In principle, e-assessment can provide fast, accurate feedback to exam candidates and awarding bodies. In practice, this vision is still some way from achievement. Working examples of e-assessment are confined almost entirely to a set of subjects that lend themselves to multiple-choice questions. But this form of testing is unable to assess creativity, organised thinking or mastery of practical skills.
Flexible, intelligent forms would be a big step forward, and this is what Dunfermline company eCom Scotland has been developing. "Our system doesn't just say that someone has completed a task," explains Linda Steedman, managing director. "It also assesses how well they have done, how competent they are. They might have got the right result but made lots of errors, or very few. Our system can tell which."

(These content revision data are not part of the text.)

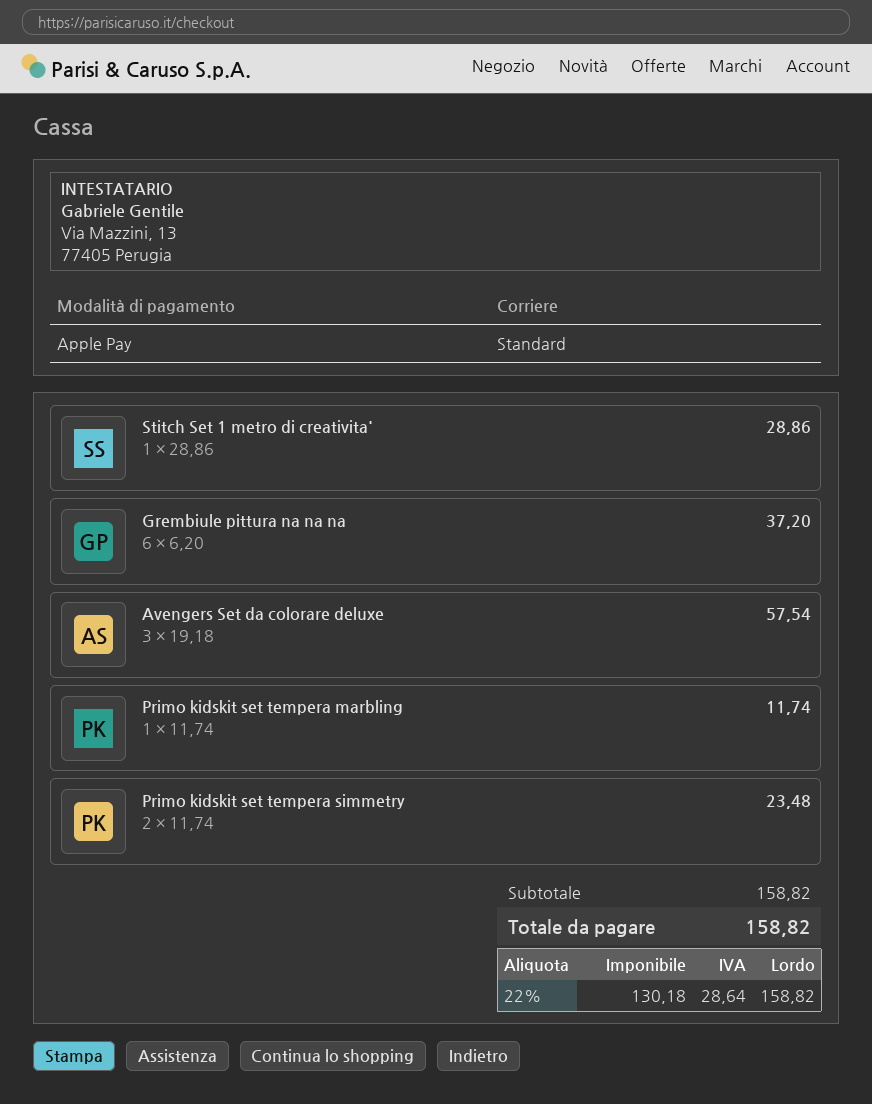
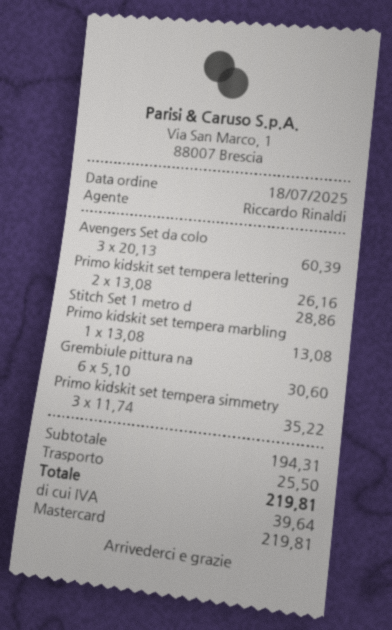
payment method: Apple Pay -> Mastercard
Grembiule pittura na na na: 6 x 6.20 = 37.20 -> 6 x 5.10 = 30.60
Avengers Set da colorare deluxe: 3 x 19.18 = 57.54 -> 3 x 20.13 = 60.39
Primo kidskit set tempera marbling: 1 x 11.74 = 11.74 -> 1 x 13.08 = 13.08
Primo kidskit set tempera simmetry: 2 x 11.74 = 23.48 -> 3 x 11.74 = 35.22
Primo kidskit set tempera lettering: none -> 2 x 13.08 = 26.16
subtotal: 158.82 -> 194.31
shipping: none -> 25.50
tax: 28.64 -> 39.64
total: 158.82 -> 219.81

In a research project in collaboration with Strathclyde University, Britestep has adapted artificial intelligence techniques from the pattern-matching methods used by scientists to sequence genes.
The prototype system is being developed initially to assess computer skills, starting with competency in Microsoft Word.
"Our system goes into the program and discovers the different ways you can perform any action," says Ms Steedman. "So the subject matter expert who sets the questions only has to specify one of these. If the candidate does something different, Britestep recognises that that is correct too."
The new system represents a significant increase in the power and potential of e-assessment, but development work remains to be done, says Ms Steedman: "We are planning to test the system with students at Adam Smith College next session."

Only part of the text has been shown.